The Community Ocean Vertical Mixing (CVMix) project is a broadly used computational modeling framework to calculate the small-scale transport of heat and gases between the ocean surface and the deeper ocean. Because water covers 70 percent of the planet’s surface, these calculations are important for representing atmosphere-ocean interactions.

Sea surface temperature (SST) plays a major role in the atmosphere-ocean energy exchange, and vertical mixing in the ocean boundary layer (the upper 100 meters of the ocean) is one of many processes that affect SST. Vertical mixing transports atmospheric heat and carbon dioxide from the atmospheric boundary layer to the abyssal ocean. The magnitude of vertical mixing in the ocean is dependent on vertical and horizontal processes that range in size from a kilometer to a few meters. Small-scale mixing processes strongly influence water temperature, salinity, and density, and have an important influence on the coupled climate system. 

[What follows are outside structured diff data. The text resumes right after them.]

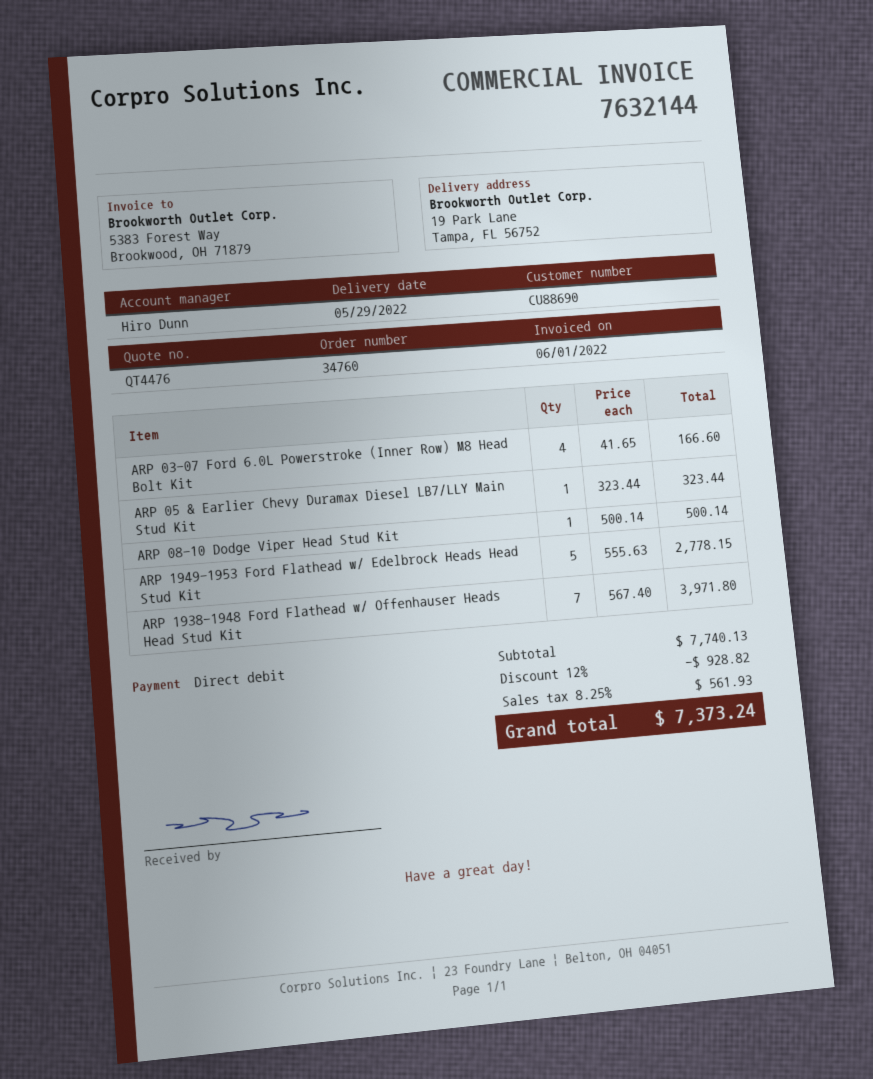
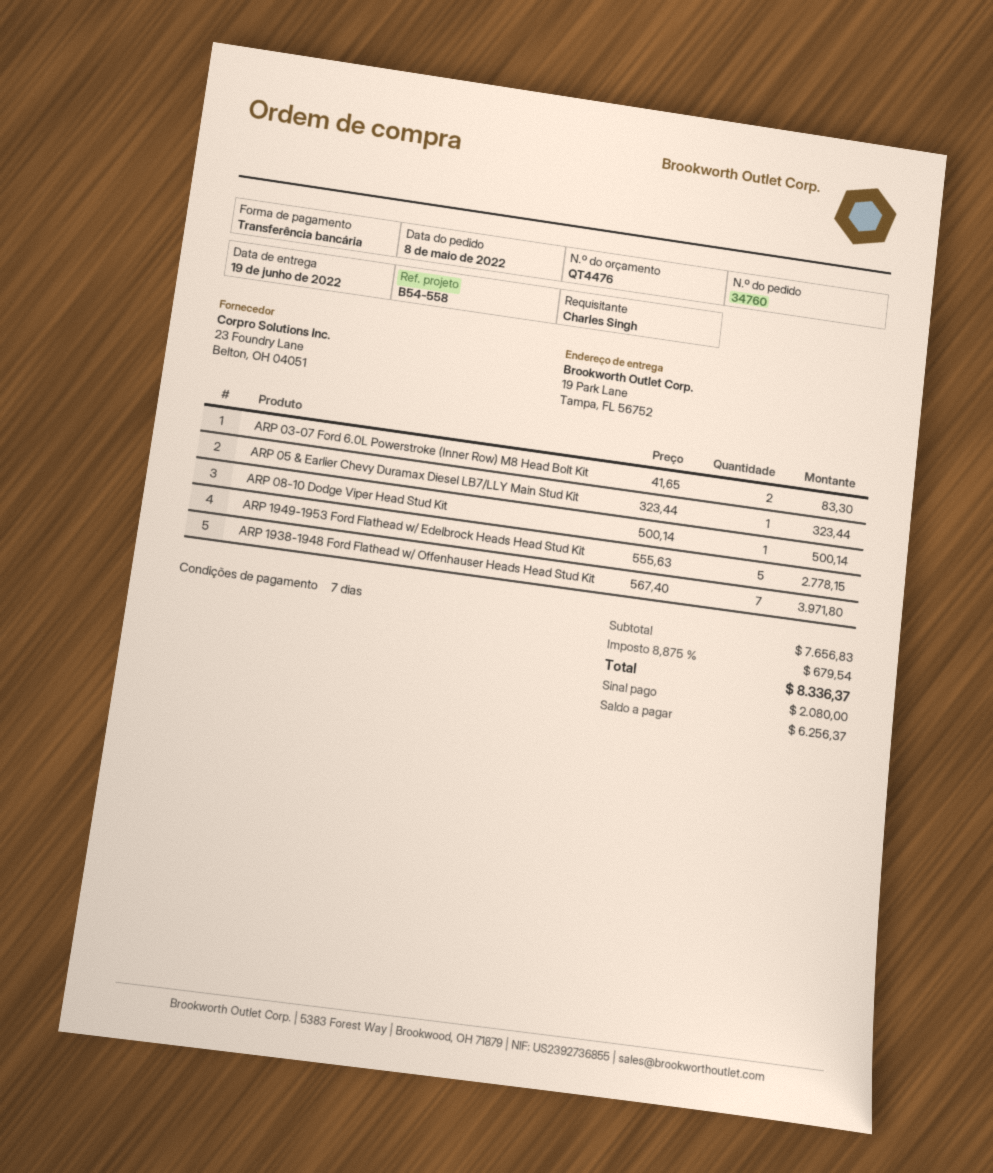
delivery date: 2022-05-29 -> 2022-06-19
payment method: direct debit -> bank transfer
ARP 03-07 Ford 6.0L Powerstroke (Inner Row) M8 Head Bolt Kit: 4 x 41.65 = 166.60 -> 2 x 41.65 = 83.30
subtotal: 7740.13 -> 7656.83
discount: 12% = 928.82 -> none
tax: 8.25% = 561.93 -> 8.875% = 679.54
total: 7373.24 -> 8336.37

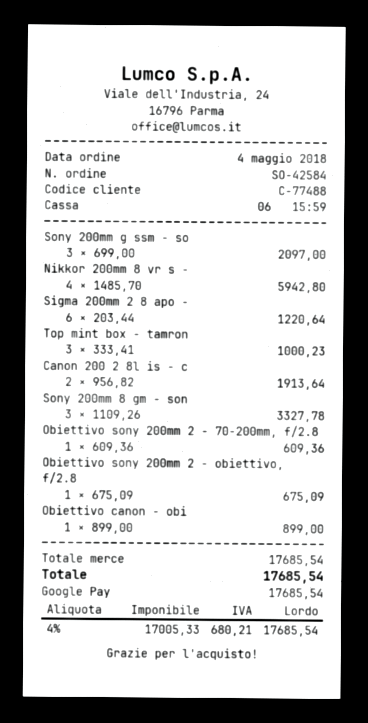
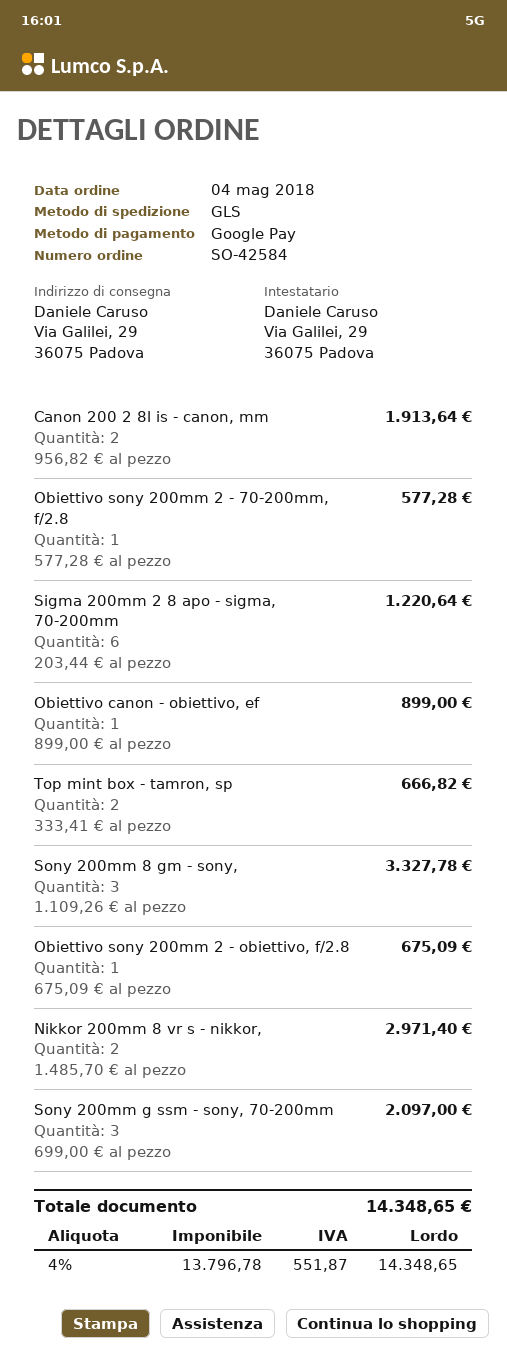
Nikkor 200mm 8 vr s -: 4 x 1485.70 = 5942.80 -> 2 x 1485.70 = 2971.40
Top mint box - tamron: 3 x 333.41 = 1000.23 -> 2 x 333.41 = 666.82
Obiettivo sony 200mm 2 - 70-200mm, f/2.8: 1 x 609.36 = 609.36 -> 1 x 577.28 = 577.28
net: 17005.33 -> 13796.78
tax: 4% = 680.21 -> 4% = 551.87
total: 17685.54 -> 14348.65

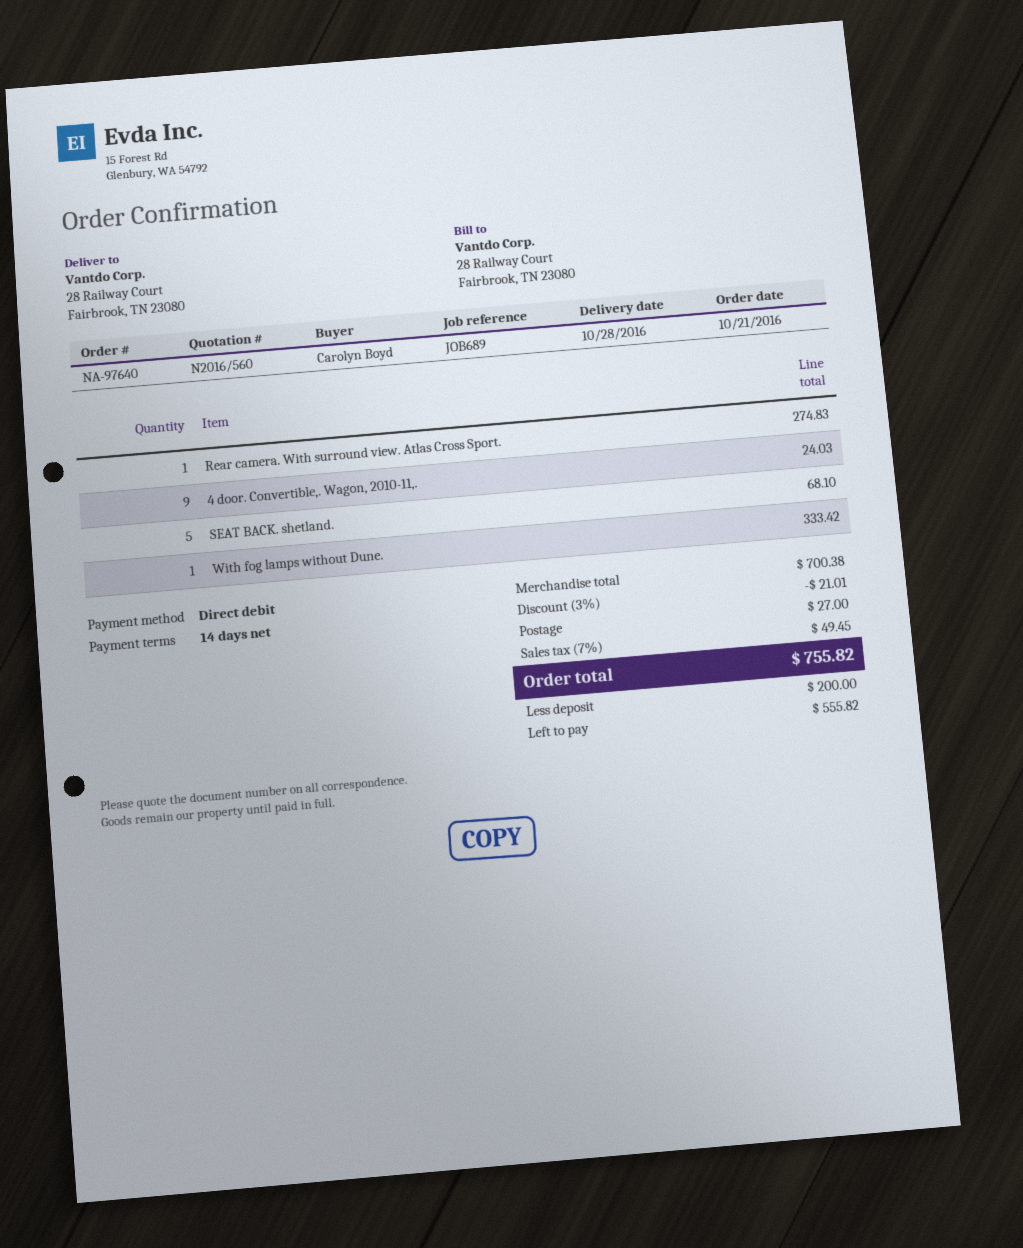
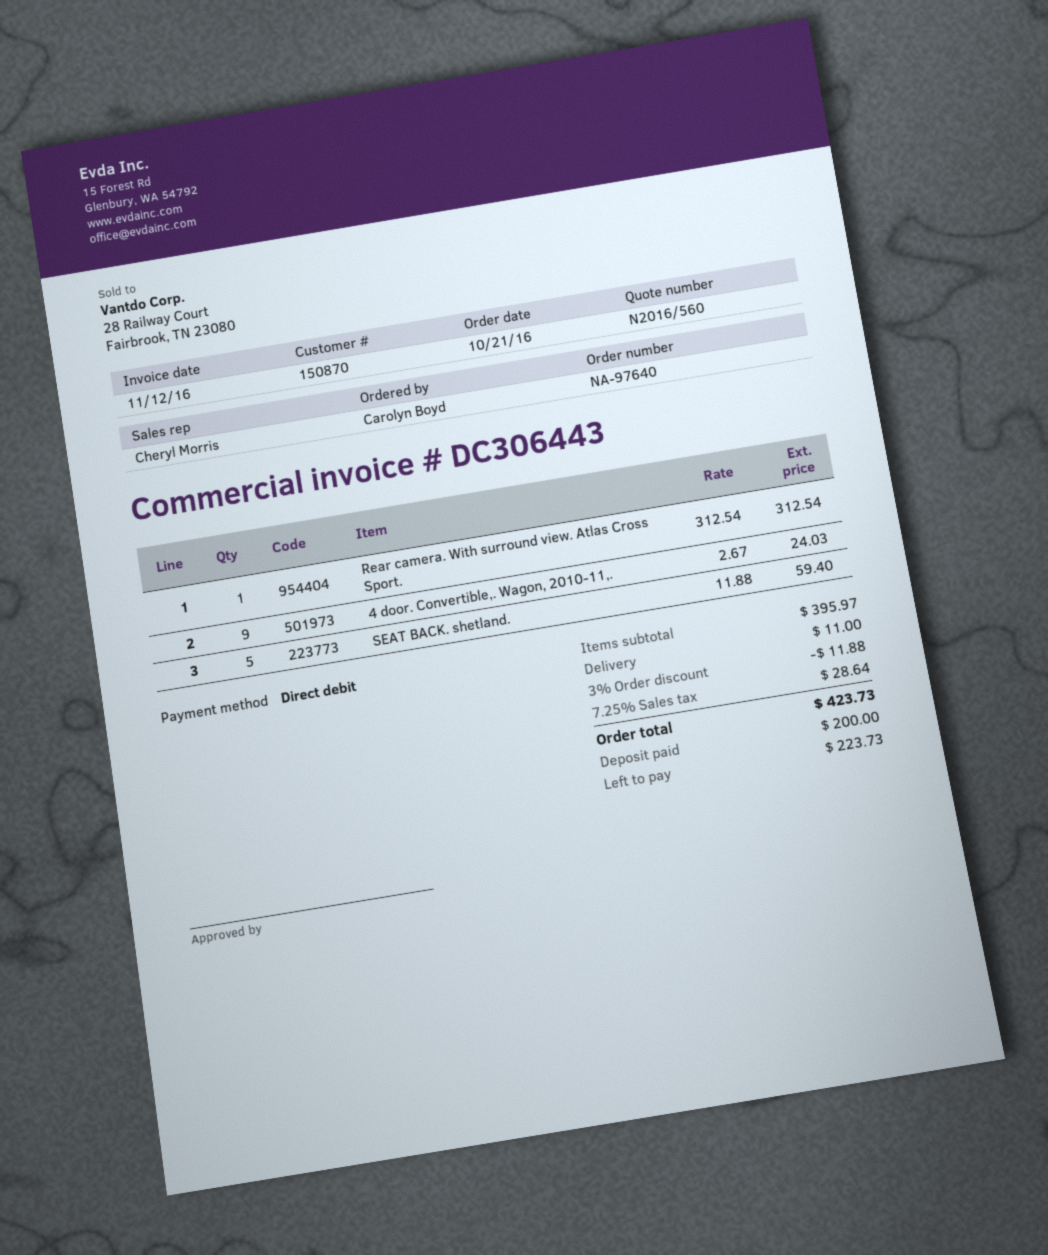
Rear camera. With surround view. Atlas Cross Sport.: 1 for 274.83 -> 1 for 312.54
SEAT BACK. shetland.: 5 for 68.10 -> 5 for 59.40
With fog lamps without Dune.: 1 for 333.42 -> none
subtotal: 700.38 -> 395.97
discount: 3% = 21.01 -> 3% = 11.88
shipping: 27.00 -> 11.00
tax: 7% = 49.45 -> 7.25% = 28.64
total: 755.82 -> 423.73
balance: 555.82 -> 223.73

Earth system models cannot represent this critical transport between the atmosphere and deep ocean due to coarse model resolution. While there are numerous techniques to represent vertical mixing processes, the developers of the CVMix project chose simpler, more computationally efficient schemes for use in earth system models. The goals are to provide the ocean modeling community:

  • An easy-to-use library containing a range of parameterizations
  • A stand-alone driver to test the library on its own.
Point of Contact
Luke Van Roekel
Institution(s)
Los Alamos National Laboratory (LANL)
Funding Program Area(s)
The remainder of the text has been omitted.